The issue he came onto my radar.

That's all for this time. Next time, things get FFin'-real: Joe Sinnott! The Inhumans! Reed and Sue get married! More aliens! Better Doom! Daredevil! And even the Frightful Four! See you then.


  1. "Oh, go polish a test tube or something!" What a great line for Sue.

    It's tough to deny that even in a fallow period that the FF is still humming with a certain kind of energy. Wheels were spinning, but they'd get traction again soon enough.

    I like that Sue evolved from a fairly bubbleheaded blonde stereotype into the superpowered Earth-mother in Jonathan Hickman's recent, and, in my opinion, powerful run on the team. Byrne's Sue was getting there. But as for her powers specifically, it seems a bit of a stretch for it to go from invisibility to what it became, but, as you've shown, it started early on. The thing is, it's an interesting suite of powers for the character, and even more interesting that she isn't given more credit for just how versatile and powerful she is in the Marvel U.

    Those panels from Doctor Strange are so good, so evocative. I'd love to have the last two as prints or posters.

    1. It pained me to back away from the Doctor Strange stories. But I figure the FF will be keeping me busy enough. Particularly the next 3 years, where it seemed Stan and Jack just exploded with creativity. The 60s Doctor Strange stories are loads of fun, though - I hope they are the primary wellspring for the forthcoming film.

  2. Doctor Strange was probably so cool in the 60s. I don't know much about him. I did watch the new trailer and it looks cool. I heard the 3D in the upcoming movie is supposed to be mind blowing. I recently watched the newest FF movie (got it from the library). I don't know why they keep trying to push FF into movies. They just don't translate well. It's like when a Stephen King book is made into film. Just don't work.

    1. Oh yeah, those 60s Doctor Strange stories are the best. Or are at least my favorites. I am cautiously optimistic that the film will be fantastic.

      If the powers that be would only read my How To Stop Screwing Up the FF Movie blog, they'd be halfway there to making a proper one! I think it should be a TV show more than a movie. But I imagine that is its own hornets nest of complications.

  3. (1) That Sue-as-pinup panel is really weird. She's looks like she thinks she's being glamorous when in fact she's turning into a vampire or something.

    (2) The Plantman!!! Wow.

    (3) PASTE-POT-PETE!!!!!

    (4) Doctor Strange is a near-complete blank to me. I've read virtually nothing with him in it. Some of the terminology sounds familiar, but that's about it. I am very intrigued by him, though. I predict the movie is a monster hit.

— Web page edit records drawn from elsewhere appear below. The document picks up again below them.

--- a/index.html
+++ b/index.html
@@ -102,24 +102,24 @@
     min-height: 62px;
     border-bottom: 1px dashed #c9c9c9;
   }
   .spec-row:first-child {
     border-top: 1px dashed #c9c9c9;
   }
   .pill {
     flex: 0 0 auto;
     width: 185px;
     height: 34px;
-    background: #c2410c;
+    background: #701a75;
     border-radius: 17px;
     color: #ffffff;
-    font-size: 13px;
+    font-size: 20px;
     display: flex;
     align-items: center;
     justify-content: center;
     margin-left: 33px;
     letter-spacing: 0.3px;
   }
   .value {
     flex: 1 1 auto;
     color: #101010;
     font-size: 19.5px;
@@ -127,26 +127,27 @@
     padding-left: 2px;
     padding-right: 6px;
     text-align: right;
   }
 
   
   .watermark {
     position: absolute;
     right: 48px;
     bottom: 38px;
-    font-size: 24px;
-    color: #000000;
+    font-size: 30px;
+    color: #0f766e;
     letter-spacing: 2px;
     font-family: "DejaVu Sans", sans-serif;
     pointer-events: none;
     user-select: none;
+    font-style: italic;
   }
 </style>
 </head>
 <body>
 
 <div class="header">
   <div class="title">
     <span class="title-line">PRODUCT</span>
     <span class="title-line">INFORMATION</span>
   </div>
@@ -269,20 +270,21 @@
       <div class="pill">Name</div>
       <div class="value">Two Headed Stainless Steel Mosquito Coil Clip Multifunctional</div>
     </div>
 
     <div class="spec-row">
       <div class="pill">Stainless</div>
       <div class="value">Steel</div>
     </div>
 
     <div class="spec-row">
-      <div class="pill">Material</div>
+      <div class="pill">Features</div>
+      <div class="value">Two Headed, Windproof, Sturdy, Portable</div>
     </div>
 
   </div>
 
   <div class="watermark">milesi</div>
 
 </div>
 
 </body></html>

    (5) That panel of Doom revealed to be a robot cracks me up for some reason. I like to think of the robot as being a not-terribly-convincing replica that the firing squad is simply too dense to spot for the sham it is.

    (6) Reed introducing himself to Victor in that one panel is pretty great, too. In my head, Reed sounds exactly like Brad Majors from Rocky Horror.

    (7) You're right about the art being a bit wonky this year. That splash panel of the big dining room is nicely detailed, but boy do I hate the way both Reed and The Thing look facially.

    (8) That "Doc Storm shows up just in time to get killed" storyline smacks of contrivance. TV shows used to upll a lot of stunts like that. "The X-Files" did 'em numerous times, for example: "this week, Scully finds the daughter she never knew about and who will die almost immediately." Weak.

    (9) Jesus, I had no idea Namor was so rapey. 2016'd have a blast with that guy. Speaking of which, boy, that panel of Reed fantasizing over Sue. "What's up, guys? Just playing with my helmet." Heh.

    1. 3) Paste Pot Pete is my go-to for "WTF, Silver Age" names.

      6) Brad Majors, I like it. I'm trying to determine whether I hear Doom's voice as more Mr. Spock-like, or more Garth-Lord-Garth-like. Both work for me, though.

      7) Next year is where it turns the corner, I think. Kirby gets way out there in '65 and '66 especially, and he and Joe Sinnott really click as a team.

      9) That panel is a treasure trove. I also love his arm extending along the bottom of the frame.